The idea behind OZs is simple. The Government identifies regions of the country that desperately need investment (in housing & infrastructure), and offers tax breaks for investors to provide it.

When OZs first launched, they flew under the public’s radar. But the financial industry immediately recognized their significance.

In July 2018, the IRS finalized the list of areas that qualified as opportunity zones, and the first OZ investment funds arrived just a few weeks later.

Opportunity zones aren’t without controversy, with many critics saying that the program has failed to meaningfully help the low-income areas it was meant to uplift. But for investors, there’s no denying that OZs are a potential tax goldmine.

The tax benefits have diminished since launch, but it’s still possible to use them to delay or entirely eliminate substantial capital gains taxes.

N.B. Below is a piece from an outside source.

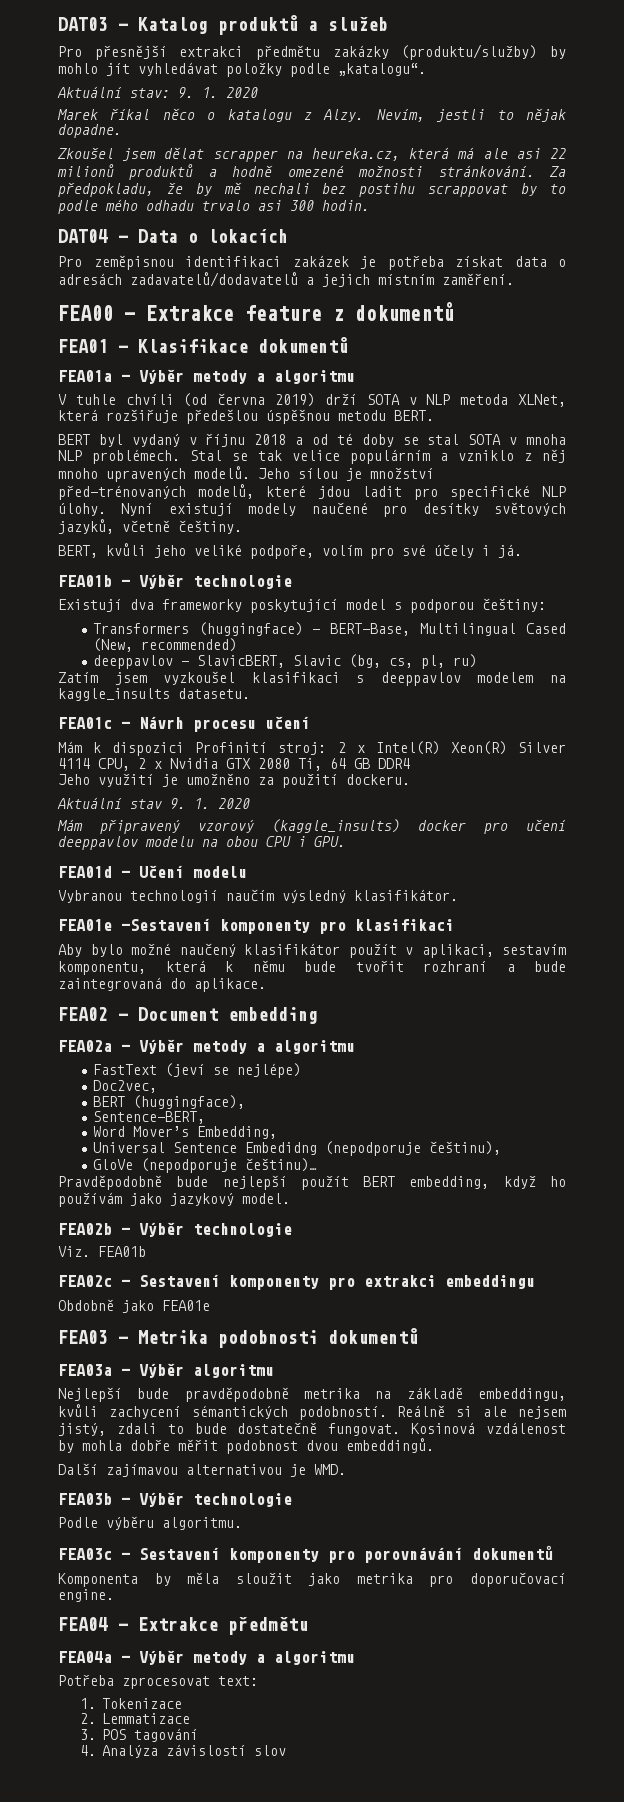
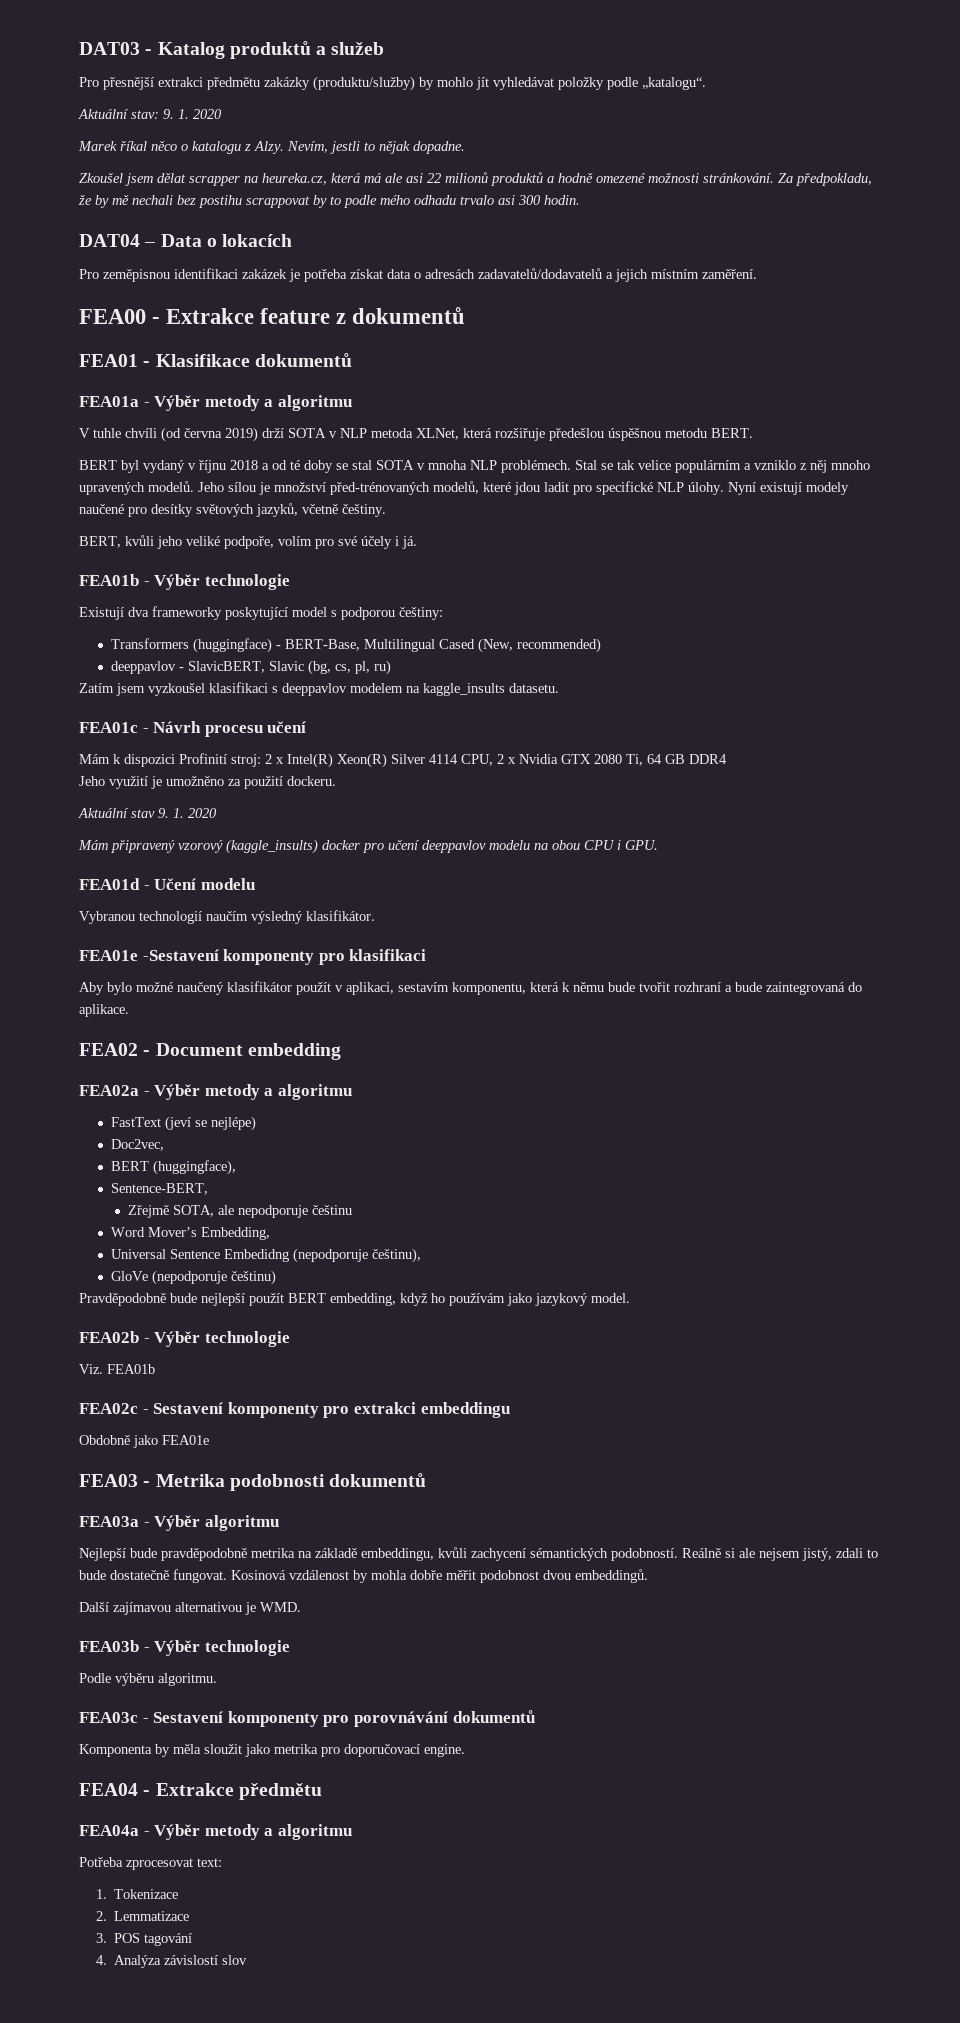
+ Zřejmě SOTA, ale nepodporuje češtinu
- GloVe (nepodporuje češtinu)…
+ GloVe (nepodporuje češtinu)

In this article, we’ll explore:

  • The tax benefits of investing in OZs
  • What kind of investments OZ funds make
  • Some of the investment options currently available
  • And why current OZ tax benefits won’t last forever

But first, we’ll explore the origin of OZs – and the surprising person who came up with them.

Let’s go 👇

How to Invest in Opportunity Zones

Irexa specializes in alternative investment strategies rooted in tax mitigation.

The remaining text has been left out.